With each round of chemo I have grown more fatigued, never quite recovering to the energy level I had before the last infusion. So when this week rolled around I struggled to imagine making the drive down to UCSF, voluntarily climbing in the chair and extending my arm for the next I.V. Or opening another pack of Neupogen syringes and injecting them into my belly knowing that 12 hours later, my bones would split with pain as the medicine worked to boost my immune system. I kept thinking, how could I be doing another round this week? But if I had to, I would have and right now I would be hobbling around the house, likely tearful, trying to make the hours pass and at the end of each day, I would be grateful for just that, the end of the day.
Remembering those days and nights acutely, David and I tried to celebrate the "not chemo" this week.
Whenever we could remember, one of us would ask the other, "what are we doing now?"
"Not chemo!" the other would reply.
Yesterday a beloved doctor of mine put things further into perspective, "Well you could have died. That could have happened with chemo. Check that off your list."
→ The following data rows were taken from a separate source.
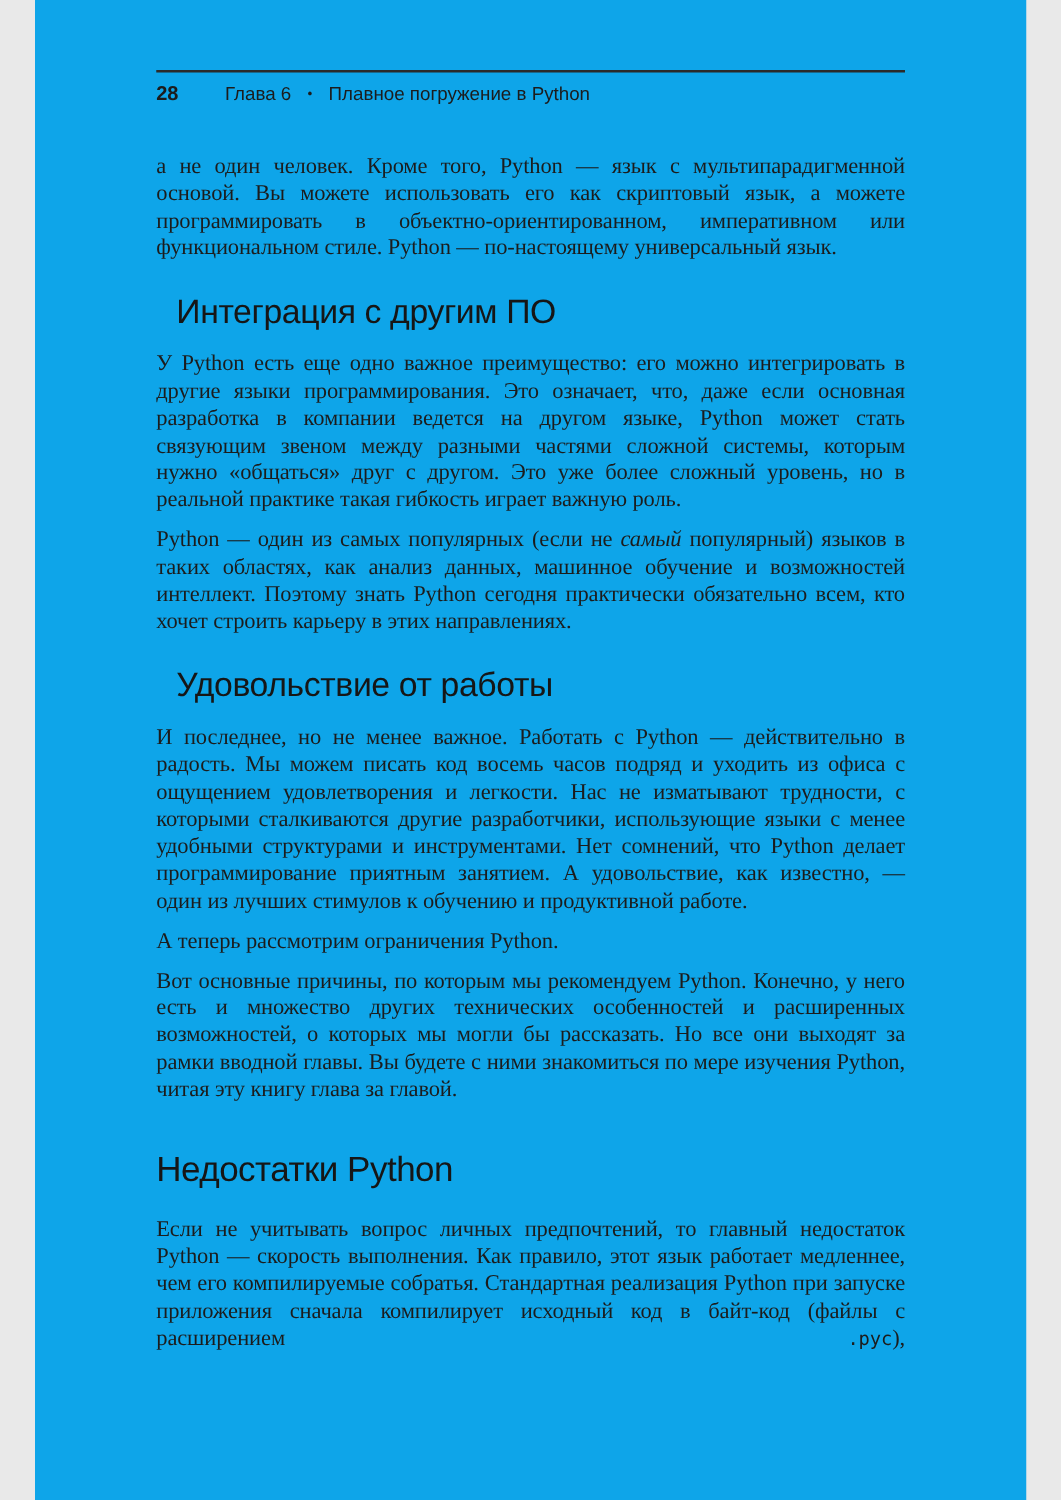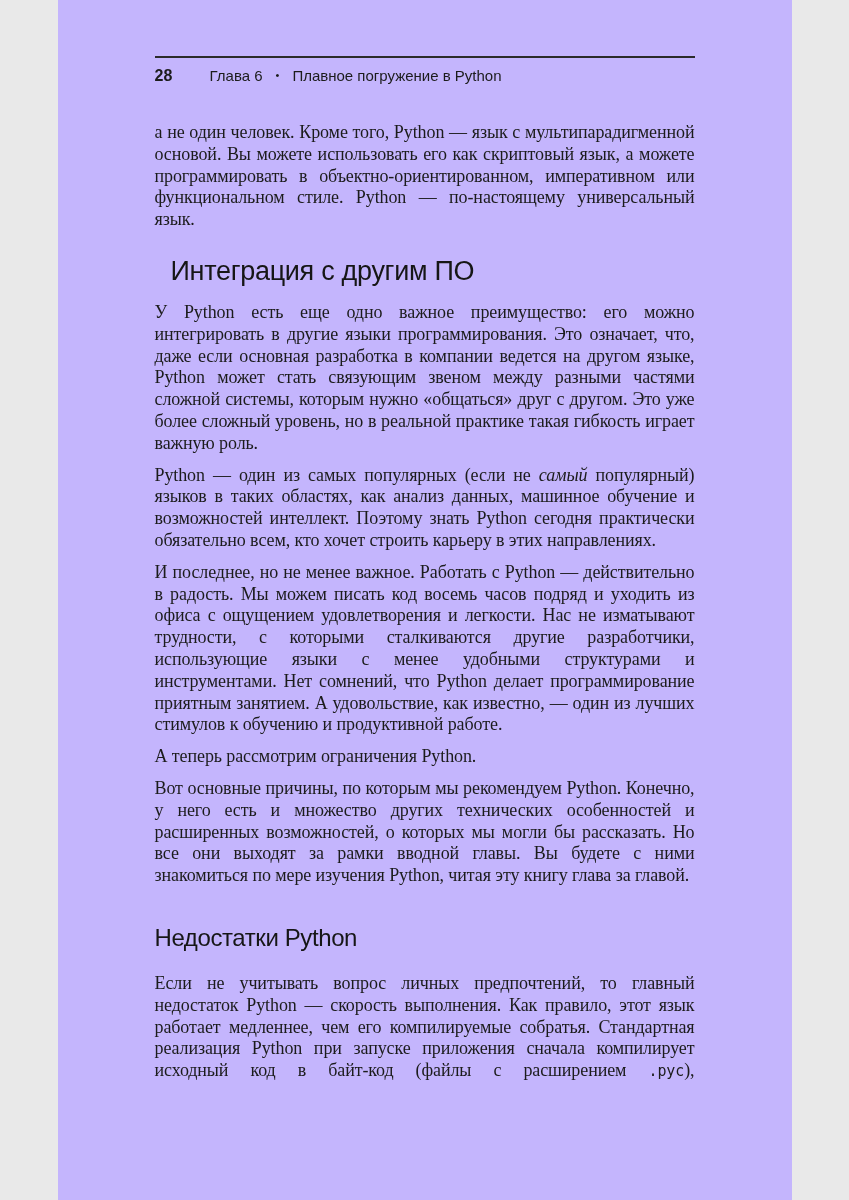"28" .page { background: #c4b5fd -> #0ea5e9; width: 734px -> 793px }
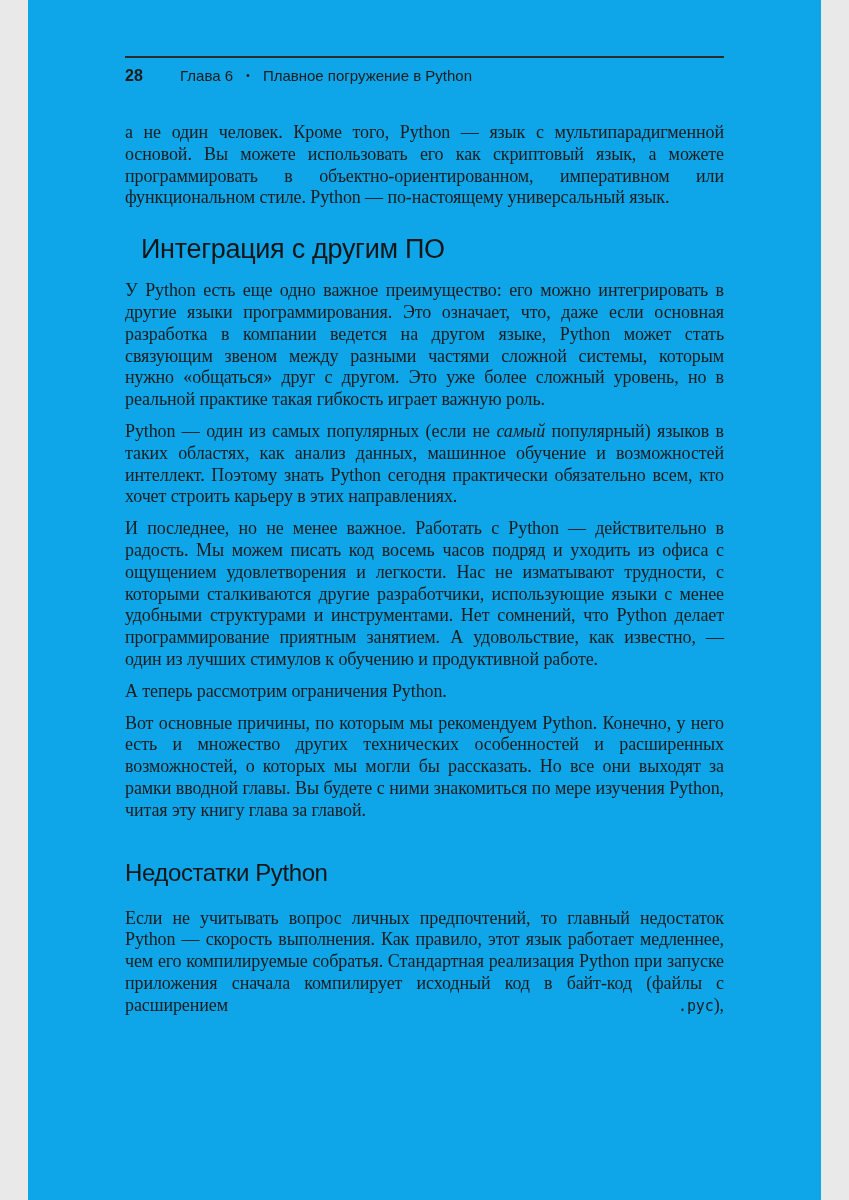"Удовольствие от работы" h2 { html: none -> <h2>Удовольствие от работы</h2> }
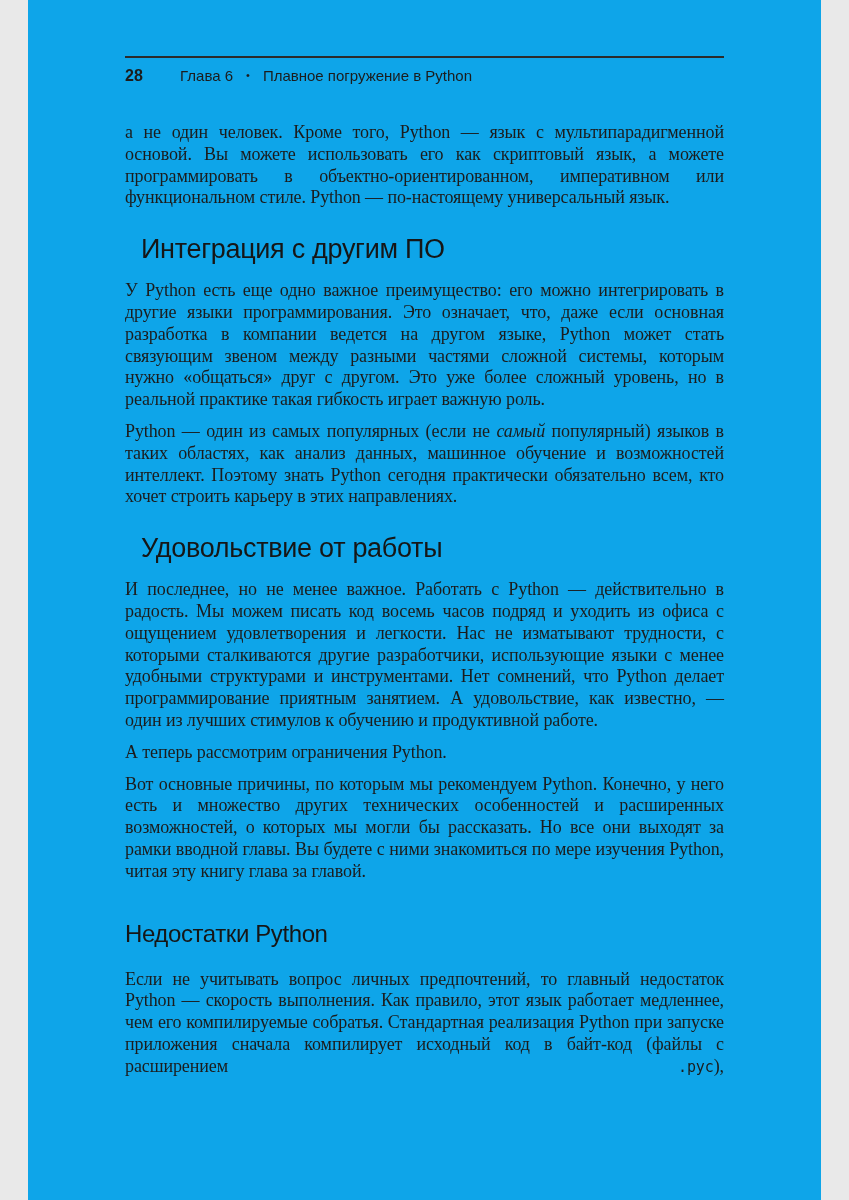"Недостатки Python" h1 { font-size: 24px -> 28px }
Last night, I started thinking of all the things that don't happen each day. All of the less obvious "not chemos."
Here is a start:
*car accident
*Luna escaping
*earthquake
*financial ruin
*crapping my pants
*complete amnesia
With my body slowed and mind jumbled by chemo, I now look for contentment in all the things that did not happen, rather than the things that did.
Friday, November 30, 2012
Thursday, November 15, 2012
The Departed
This year I saw an ad in the newspaper advertising a Day of the Dead parade in Petaluma, a town 17 miles south of Santa Rosa. I recruited David and Ellen, not knowing what to expect. This is not New Mexico. We arrived at the purported starting place, the bridge joining the Petaluma Riverwalk to find only a handful of other white people in street clothes like us. I was already disappointed. Then the skeletons filed in, joining beach ball sized paper mache faces on sticks, and two costumed dance troupes. Toddlers, grandparents and many teenagers inbetween comprised Grupo Coyolxauqui, masked and adorned with three-foot-feather headdresses, shells jangling at each ankle creating a rhythm even before the first drum strike. The crowd grew as twilight fell. A skeleton dressed as Pancho Villa distributed candles amongst all comers, helping people light them one by one. Competing music from different ends of the mob rumbled and suddenly we were in motion along the riverwalk. It was then that I realized we, everyone, was in the parade. The town of Petaluma built a community altar within the arts center where the parade ended but clearly the party had just begun. The mulitiered altar had a chair on top. After wolfing down a pupusa we doubled back along the parade route to downtown. We couldn't find our car. We couldn't remember where we had parked our car. I knew David and Ellen would pull it together and locate it. Instead I followed behind them thinking about the chair. The chair was for the departed. A place to rest during a visit back with the living.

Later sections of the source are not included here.